Tuesday, November 22, 2011

Dirty Life.

The thoughts had smashed through my mind many times.

To kill my most hateful disfiguring issue.

I've spent four years fighting to keep myself from jumping off a bridge or cutting my wrists, and or overdosing on medications. all of which shy of jumping off the bridge I've done.

Does it make a difference to the person who caused the trauma?
Does she tell the people that give her such power to be around, and publicly elevated. while her ex muse. The Star of her puppet show(http://www.chaotickiss.com/). Suffering in the trauma of being strangled at her hands, and made to suffer under indifference.

I still like so-many others wonder why this all happened.

I have a hard time getting past it all.

mean while back in New England.. She's told everyone I never existed, and she made the name up herself, and told me since I wasn't born Sydney Bloom she has all the rights to steal that bubbly happy spirit of mine, and make it love a idealized version of her Lesbian self.

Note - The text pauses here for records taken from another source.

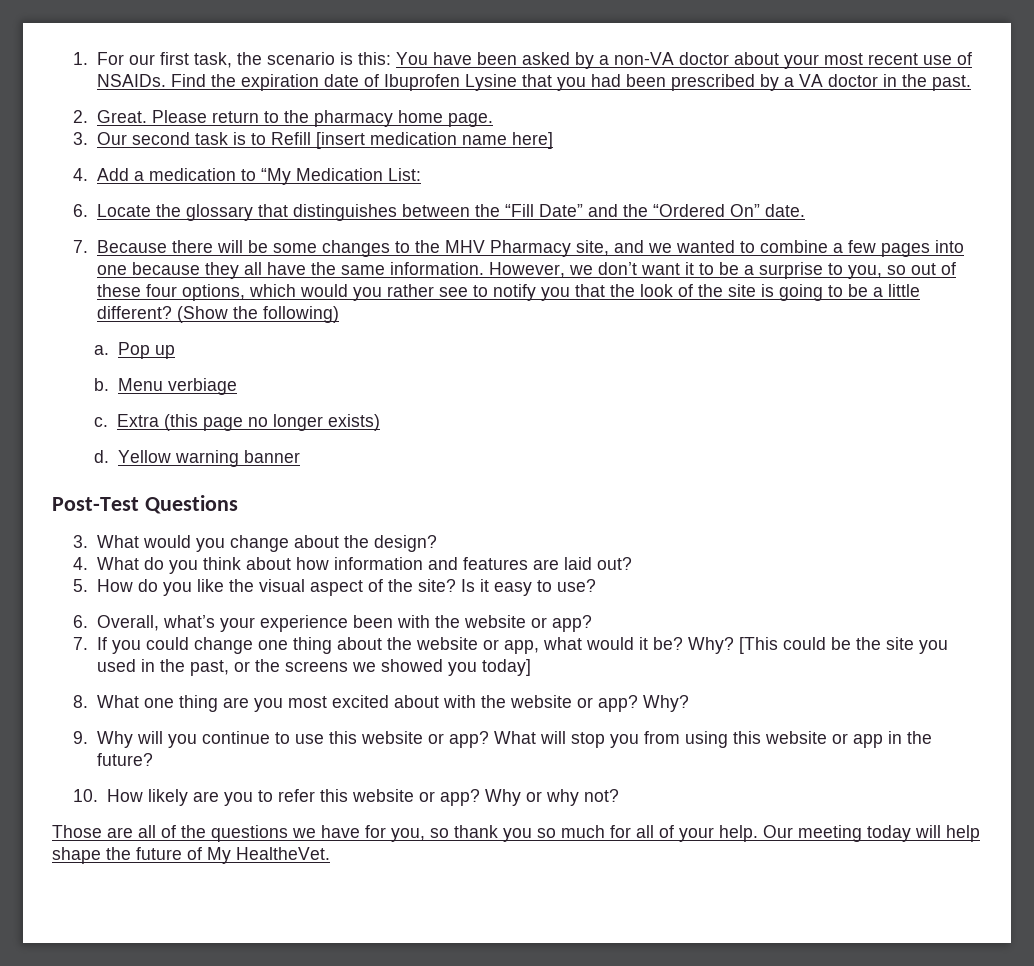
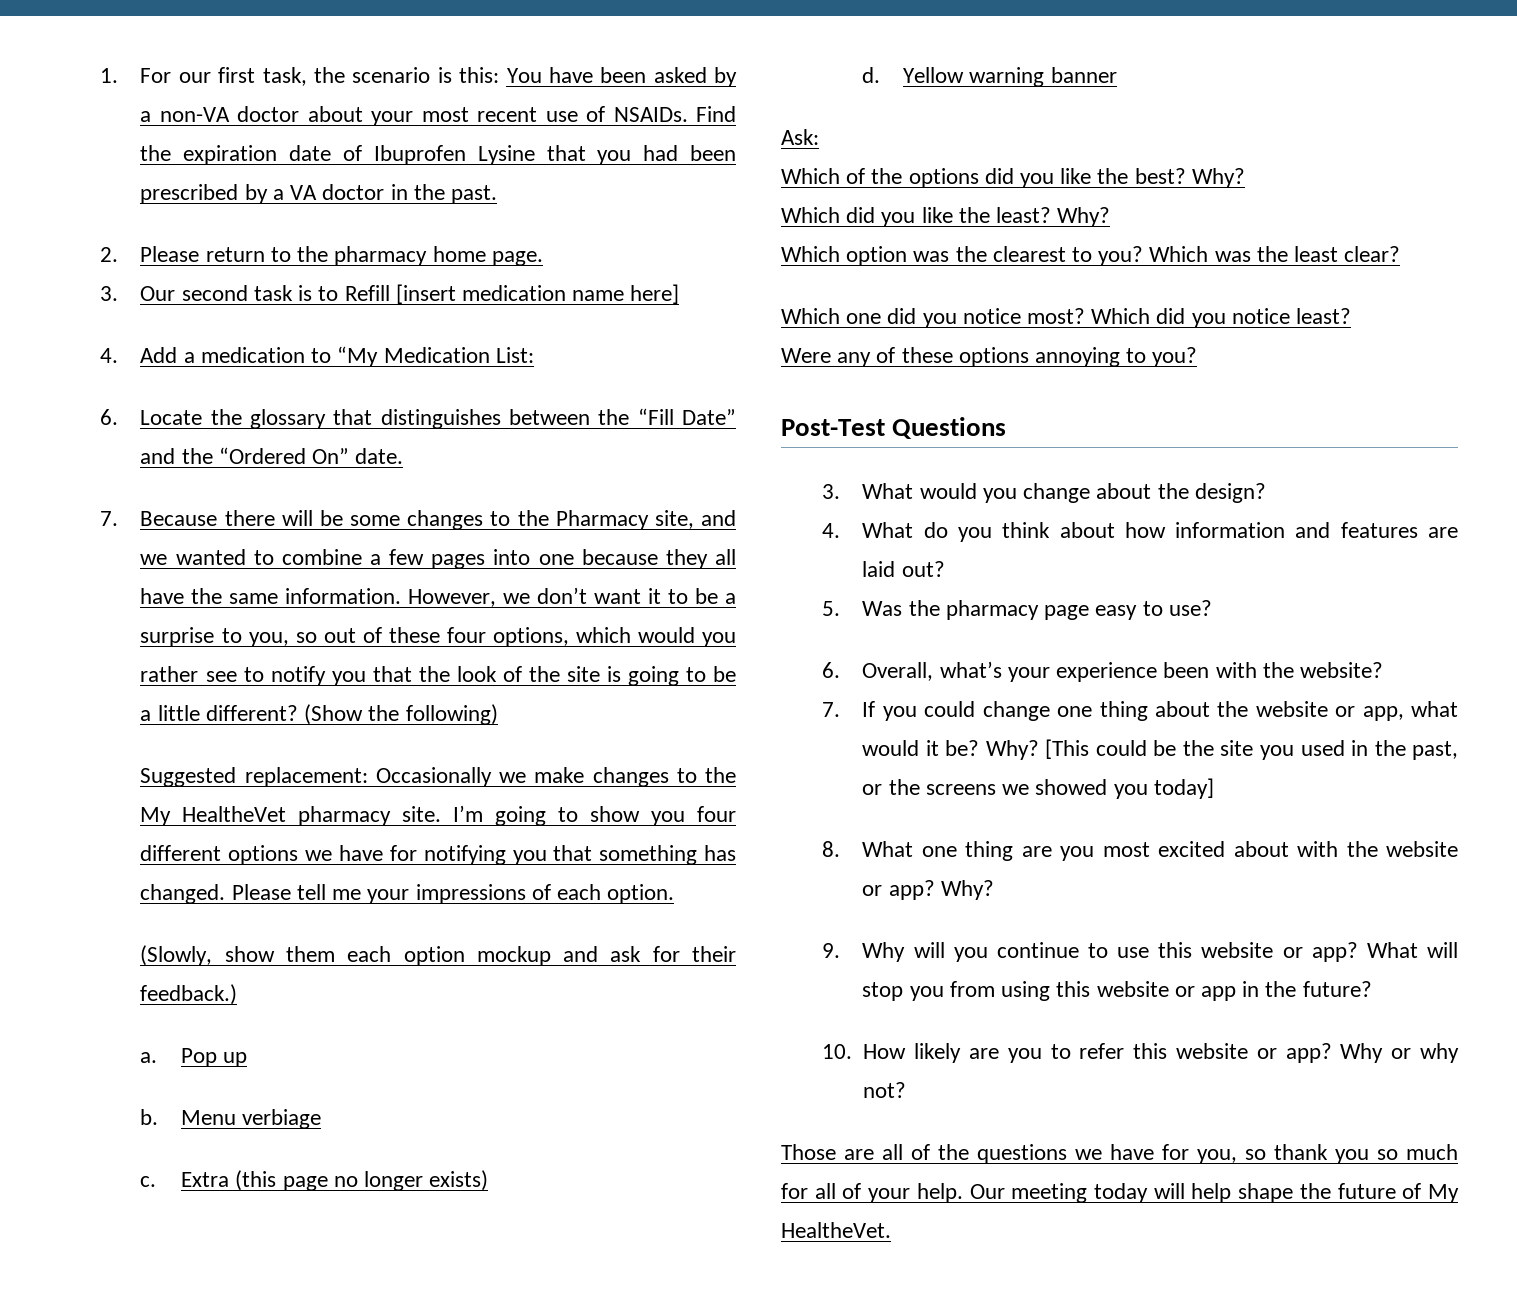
- 2. Great. Please return to the pharmacy home page.
+ 2. Please return to the pharmacy home page.
- 7. Because there will be some changes to the MHV Pharmacy site, and we wanted to combine a few pages into one because they all have the same information.
+ 7. Because there will be some changes to the Pharmacy site, and we wanted to combine a few pages into one because they all have the same information.
+ Suggested replacement: Occasionally we make changes to the My HealtheVet pharmacy site. I’m going to show you four different options we have for notifying you that something has changed. Please tell me your impressions of each option.
+ (Slowly, show them each option mockup and ask for their feedback.)
+ Ask:
+ Which of the options did you like the best? Why?
+ Which did you like the least? Why?
+ Which option was the clearest to you? Which was the least clear?
+ Which one did you notice most? Which did you notice least?
+ Were any of these options annoying to you?
- 5. How do you like the visual aspect of the site? Is it easy to use?
+ 5. Was the pharmacy page easy to use?
- 6. Overall, what’s your experience been with the website or app?
+ 6. Overall, what’s your experience been with the website?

All while she's lying to transgender Ladies, and making a mockery of the enjoyment of her cooshie life at her mom's house. She'll never move past her free-ride to make an equitable life with her own rules, and responsibilities.

As for me. I'll keep trying to get my face out of the forgotten mud, and perhaps someday may even sue for my name to be off her mockery of a comic that without my likeness would fail.

LAWFULLY,
Sydney

p.s. all responses to my post by her will be made public.